(Source data begins)
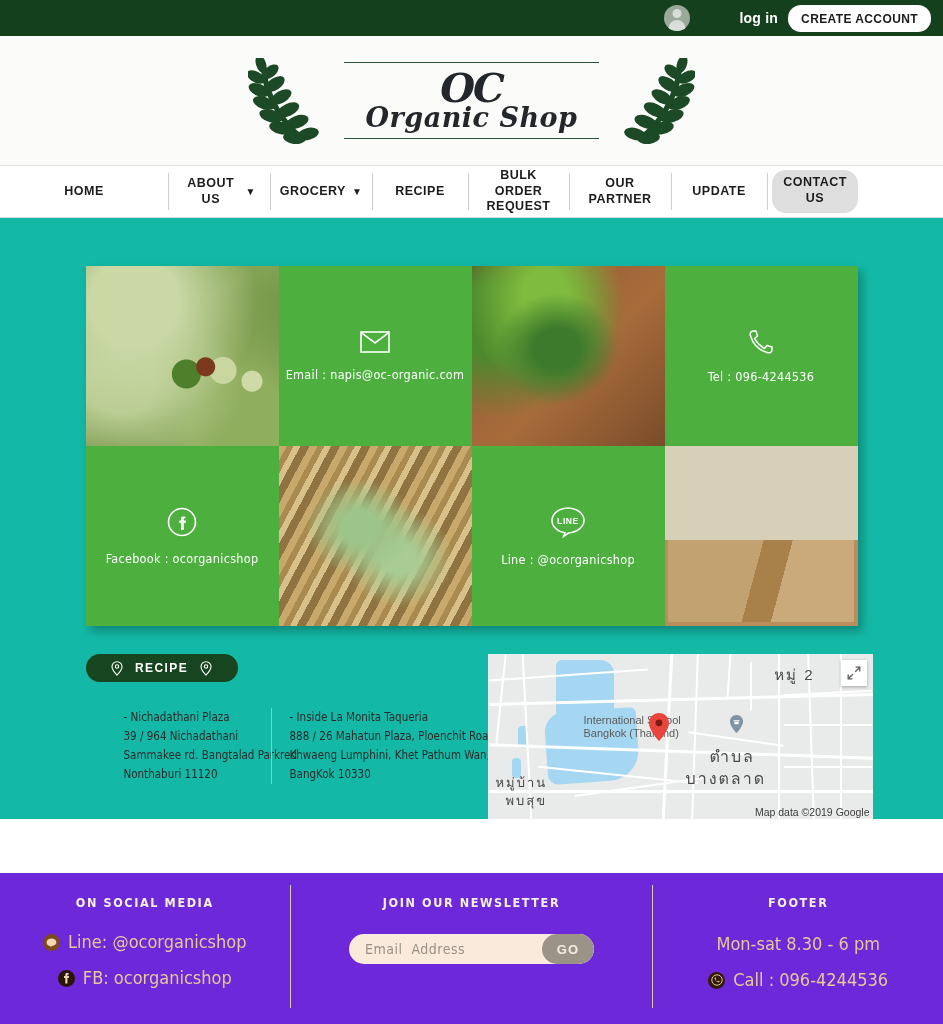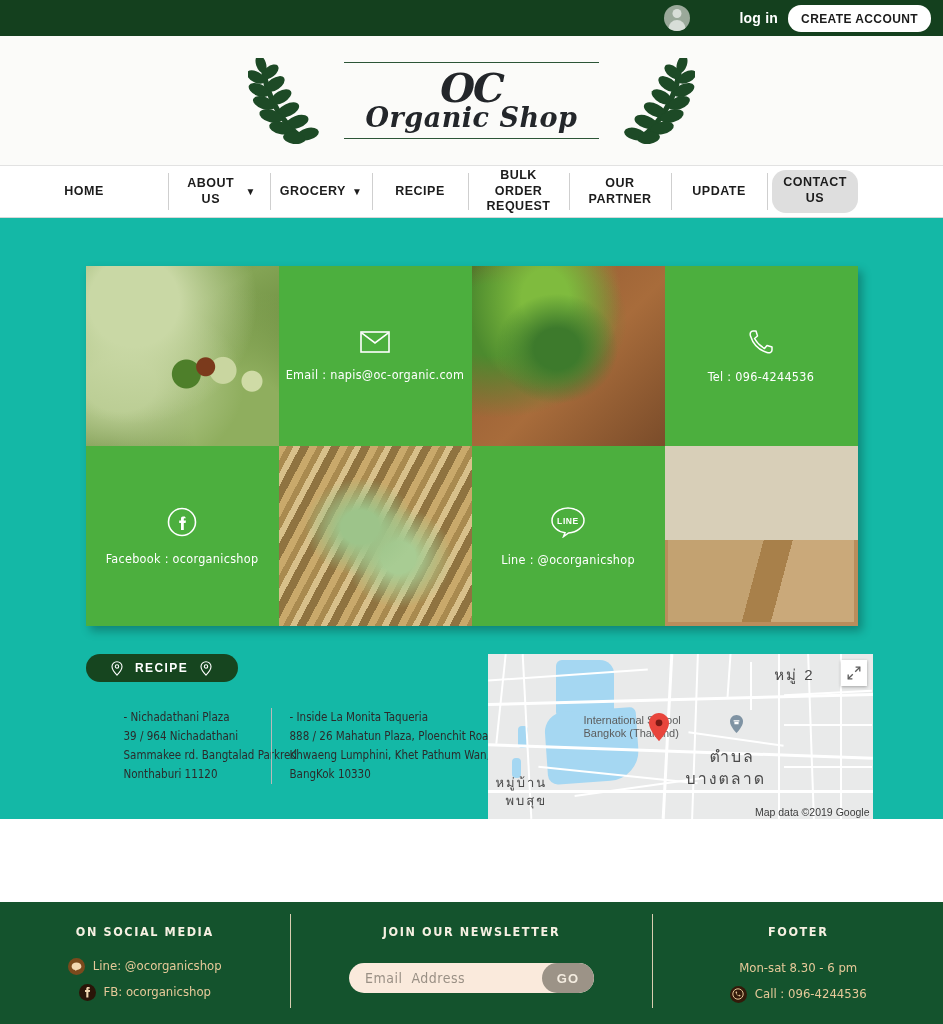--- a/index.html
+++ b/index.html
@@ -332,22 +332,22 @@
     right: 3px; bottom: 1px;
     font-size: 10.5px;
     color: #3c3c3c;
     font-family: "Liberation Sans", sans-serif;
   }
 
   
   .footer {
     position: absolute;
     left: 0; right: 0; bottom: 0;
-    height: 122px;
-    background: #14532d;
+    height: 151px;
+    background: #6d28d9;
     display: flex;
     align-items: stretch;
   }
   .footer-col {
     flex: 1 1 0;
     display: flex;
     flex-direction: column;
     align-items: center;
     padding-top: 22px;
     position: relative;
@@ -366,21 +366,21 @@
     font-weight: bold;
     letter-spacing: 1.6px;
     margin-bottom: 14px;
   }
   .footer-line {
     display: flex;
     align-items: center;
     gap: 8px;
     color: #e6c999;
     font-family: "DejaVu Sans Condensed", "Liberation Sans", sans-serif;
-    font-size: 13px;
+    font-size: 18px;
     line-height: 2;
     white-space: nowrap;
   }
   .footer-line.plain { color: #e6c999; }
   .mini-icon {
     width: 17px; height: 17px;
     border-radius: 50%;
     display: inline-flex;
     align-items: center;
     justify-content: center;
(Source data ends)
## Directions
Each line of the listing above that includes the word "position" is to be counted, and only the total reported.

## Exercise result
2